:: Supplied records ::
━━━━━━━━

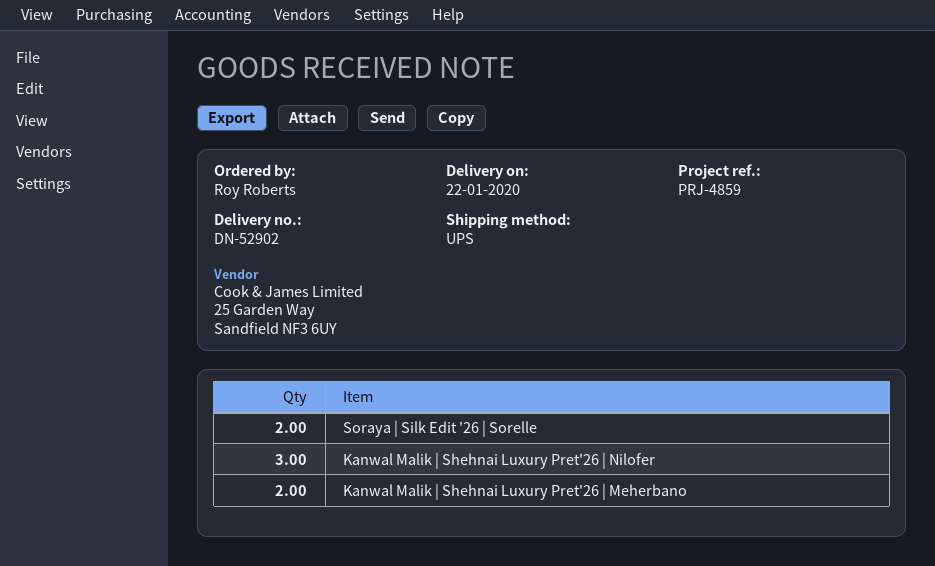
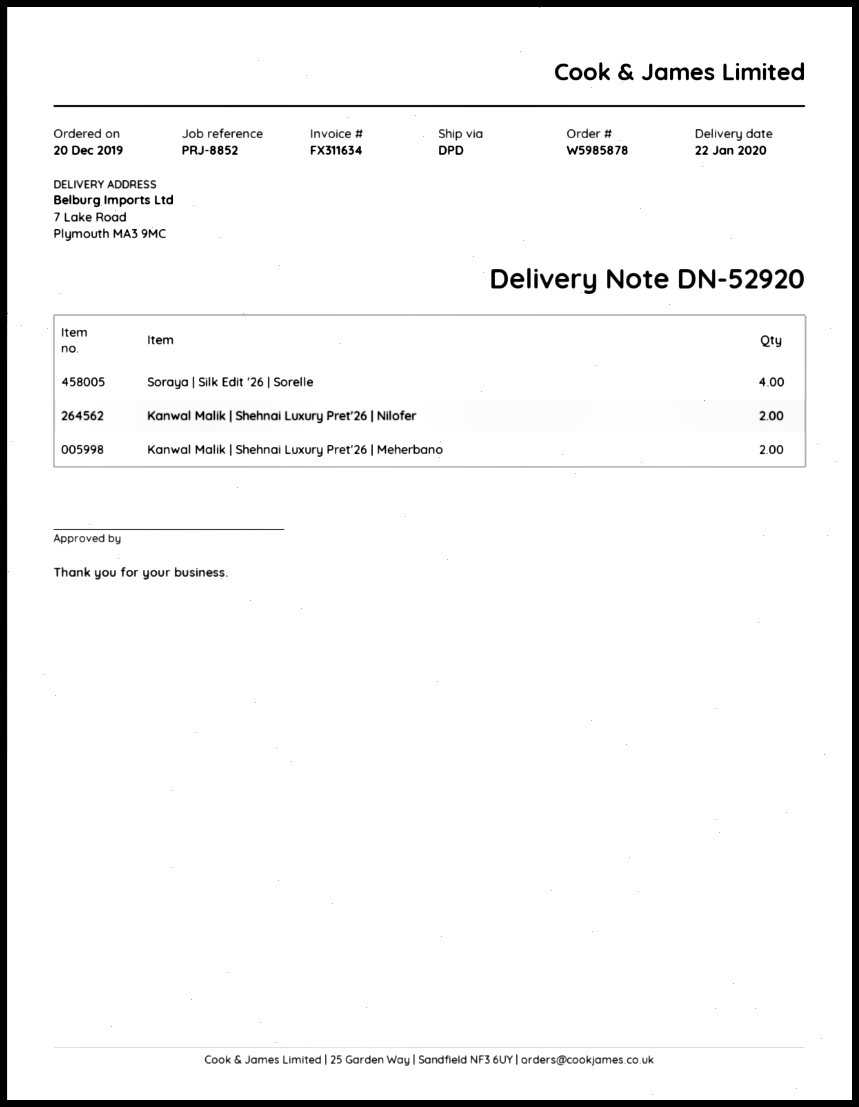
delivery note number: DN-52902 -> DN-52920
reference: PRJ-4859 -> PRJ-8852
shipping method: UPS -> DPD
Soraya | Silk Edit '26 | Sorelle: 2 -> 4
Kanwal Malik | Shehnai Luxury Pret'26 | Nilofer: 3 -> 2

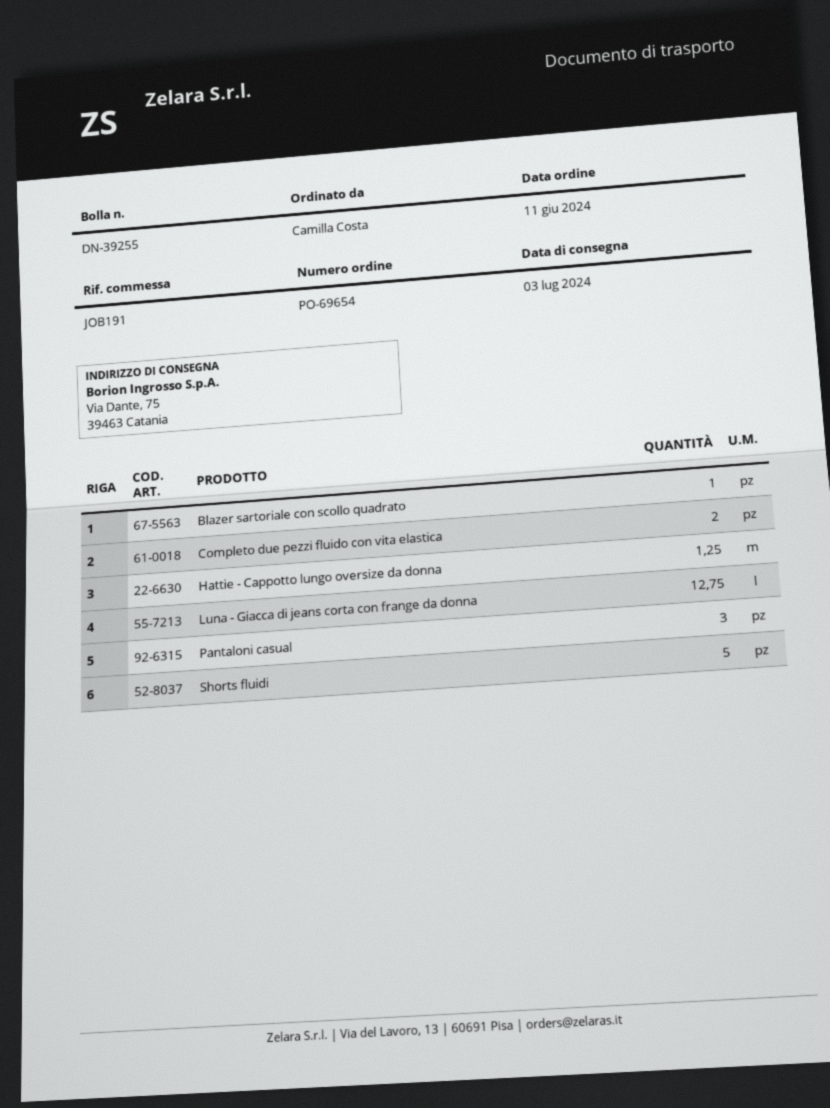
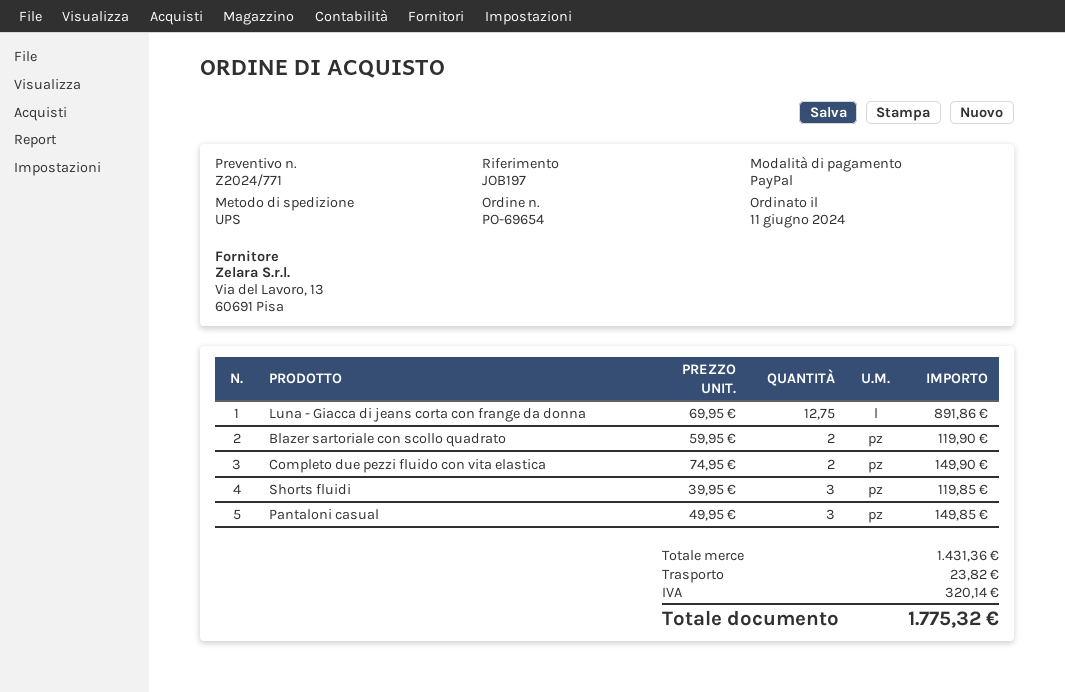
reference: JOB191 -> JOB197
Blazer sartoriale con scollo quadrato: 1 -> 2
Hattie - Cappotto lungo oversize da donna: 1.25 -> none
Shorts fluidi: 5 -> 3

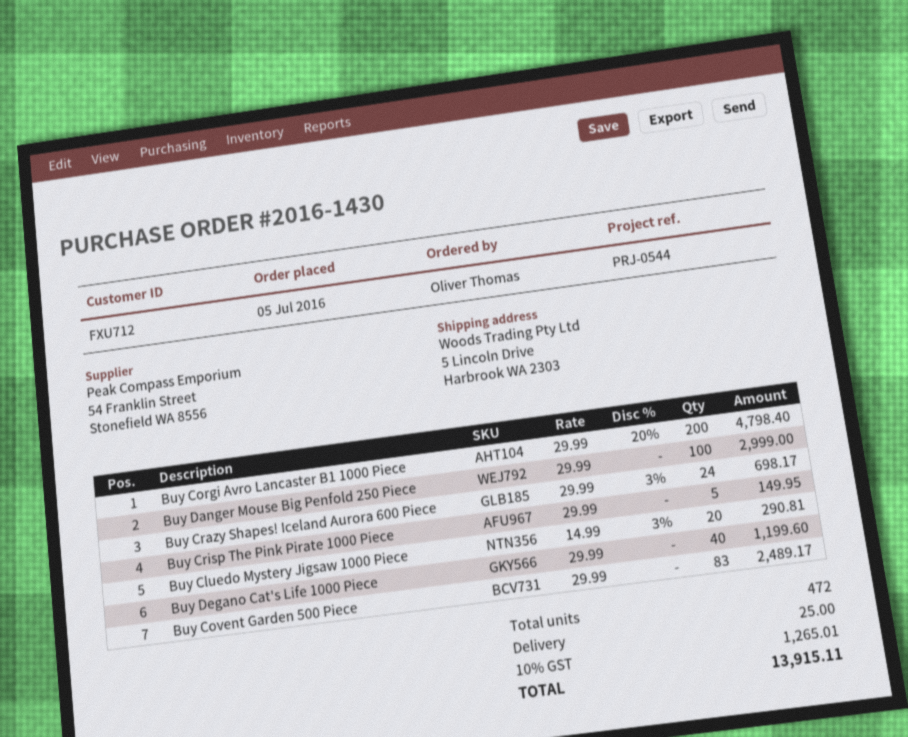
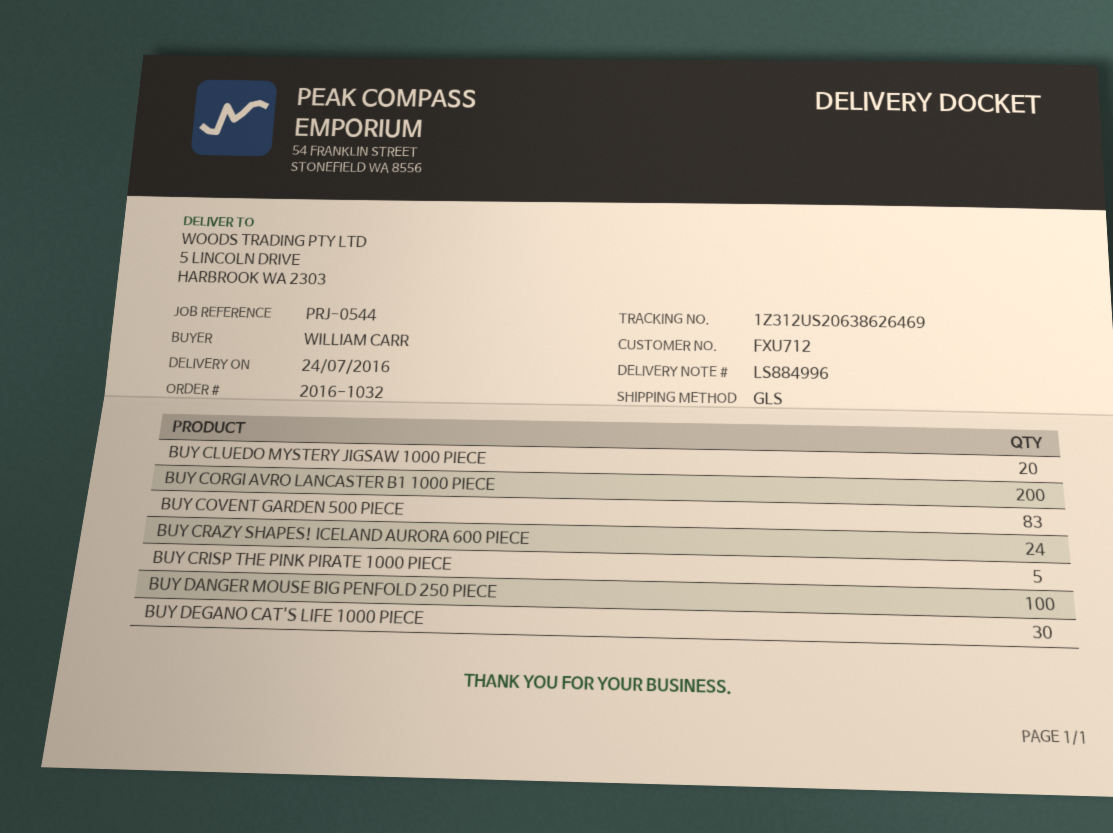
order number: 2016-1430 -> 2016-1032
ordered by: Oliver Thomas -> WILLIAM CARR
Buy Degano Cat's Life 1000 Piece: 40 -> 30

━━━━━━━━

:: To do ::
In the copy, no picture may appear; the records themselves must be output exactly.

:: Answer to the problem ::
delivery note number: DN-52902 -> DN-52920
reference: PRJ-4859 -> PRJ-8852
shipping method: UPS -> DPD
Soraya | Silk Edit '26 | Sorelle: 2 -> 4
Kanwal Malik | Shehnai Luxury Pret'26 | Nilofer: 3 -> 2

reference: JOB191 -> JOB197
Blazer sartoriale con scollo quadrato: 1 -> 2
Hattie - Cappotto lungo oversize da donna: 1.25 -> none
Shorts fluidi: 5 -> 3

order number: 2016-1430 -> 2016-1032
ordered by: Oliver Thomas -> WILLIAM CARR
Buy Degano Cat's Life 1000 Piece: 40 -> 30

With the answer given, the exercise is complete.